### Exercise material
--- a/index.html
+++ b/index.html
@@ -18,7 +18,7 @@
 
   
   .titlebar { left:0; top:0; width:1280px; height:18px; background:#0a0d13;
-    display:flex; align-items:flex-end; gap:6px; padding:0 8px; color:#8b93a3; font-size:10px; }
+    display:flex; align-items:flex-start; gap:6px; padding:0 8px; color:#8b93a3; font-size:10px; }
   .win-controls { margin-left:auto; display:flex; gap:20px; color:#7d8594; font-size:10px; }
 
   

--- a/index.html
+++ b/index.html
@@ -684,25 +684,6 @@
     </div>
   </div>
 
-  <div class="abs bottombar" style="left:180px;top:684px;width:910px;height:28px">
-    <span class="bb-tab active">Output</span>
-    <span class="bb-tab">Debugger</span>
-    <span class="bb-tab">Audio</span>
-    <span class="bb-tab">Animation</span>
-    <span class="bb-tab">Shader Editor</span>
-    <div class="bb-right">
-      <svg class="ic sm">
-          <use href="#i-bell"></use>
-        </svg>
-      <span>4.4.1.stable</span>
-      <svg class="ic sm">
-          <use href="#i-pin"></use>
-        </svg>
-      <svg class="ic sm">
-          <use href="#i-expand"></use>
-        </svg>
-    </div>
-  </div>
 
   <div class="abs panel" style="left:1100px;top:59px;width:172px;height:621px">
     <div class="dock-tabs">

### Work task
Please transcribe all of the data above exactly.

### Answer to the problem
--- a/index.html
+++ b/index.html
@@ -18,7 +18,7 @@
 
   
   .titlebar { left:0; top:0; width:1280px; height:18px; background:#0a0d13;
-    display:flex; align-items:flex-end; gap:6px; padding:0 8px; color:#8b93a3; font-size:10px; }
+    display:flex; align-items:flex-start; gap:6px; padding:0 8px; color:#8b93a3; font-size:10px; }
   .win-controls { margin-left:auto; display:flex; gap:20px; color:#7d8594; font-size:10px; }
 
   

--- a/index.html
+++ b/index.html
@@ -684,25 +684,6 @@
     </div>
   </div>
 
-  <div class="abs bottombar" style="left:180px;top:684px;width:910px;height:28px">
-    <span class="bb-tab active">Output</span>
-    <span class="bb-tab">Debugger</span>
-    <span class="bb-tab">Audio</span>
-    <span class="bb-tab">Animation</span>
-    <span class="bb-tab">Shader Editor</span>
-    <div class="bb-right">
-      <svg class="ic sm">
-          <use href="#i-bell"></use>
-        </svg>
-      <span>4.4.1.stable</span>
-      <svg class="ic sm">
-          <use href="#i-pin"></use>
-        </svg>
-      <svg class="ic sm">
-          <use href="#i-expand"></use>
-        </svg>
-    </div>
-  </div>
 
   <div class="abs panel" style="left:1100px;top:59px;width:172px;height:621px">
     <div class="dock-tabs">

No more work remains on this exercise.